* [DATA FOR PROCESSING]:

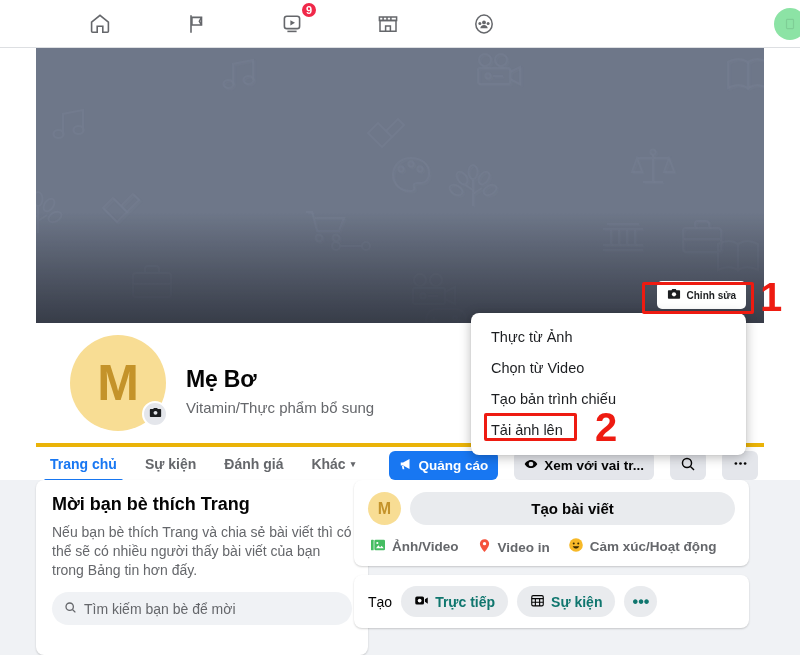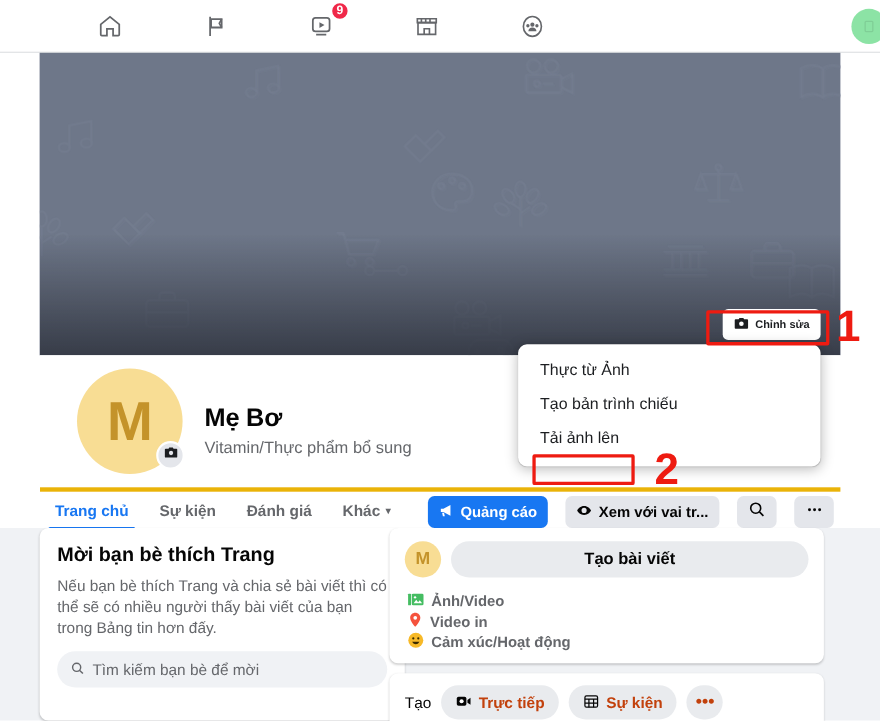--- a/index.html
+++ b/index.html
@@ -536,6 +536,9 @@
   <div class="dropdown">
     <div class="dd-item">
       <span>Thực từ Ảnh</span>
+    </div>
+    <div class="dd-item">
+      <span>Chọn từ Video</span>
     </div>
     <div class="dd-item">
       <span>Tạo bản trình chiếu</span>

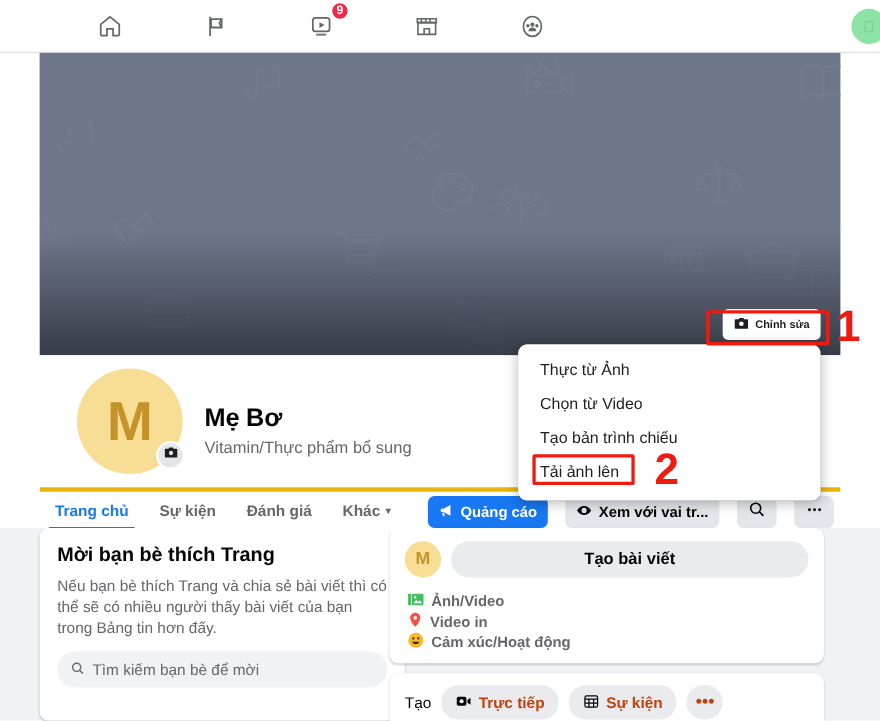--- a/index.html
+++ b/index.html
@@ -247,9 +247,8 @@
     cursor: pointer;
   }
   .comp-actions {
-    display: flex; align-items: flex-start; margin-top: 12px;
+    display: flex; align-items: flex-end; margin-top: 12px;
     padding: 0 2px;
-    flex-direction: column;
   }
   .comp-act {
     display: flex; align-items: center;

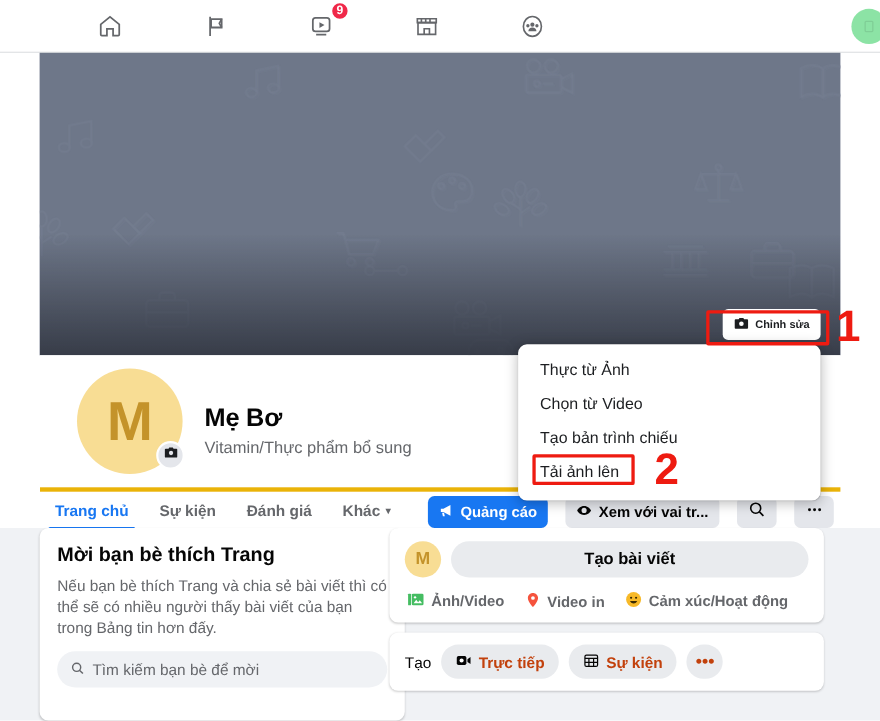--- a/index.html
+++ b/index.html
@@ -262,7 +262,7 @@
   .chip {
     height: 31px; border-radius: 16px; background: #e9ebee;
     display: flex; align-items: center; padding: 0 13px;
-    font-size: 14px; font-weight: bold; color: #c2410c;
+    font-size: 14px; font-weight: bold; color: #0f766e;
     margin-right: 9px; cursor: pointer; white-space: nowrap;
   }
   .chip svg { margin-right: 6px; }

* [EXERCISE DIRECTIONS]: Exactly how many lines of the material contain the word "span"? Write the number alone.

* [SOLUTION TO THIS TASK]: 3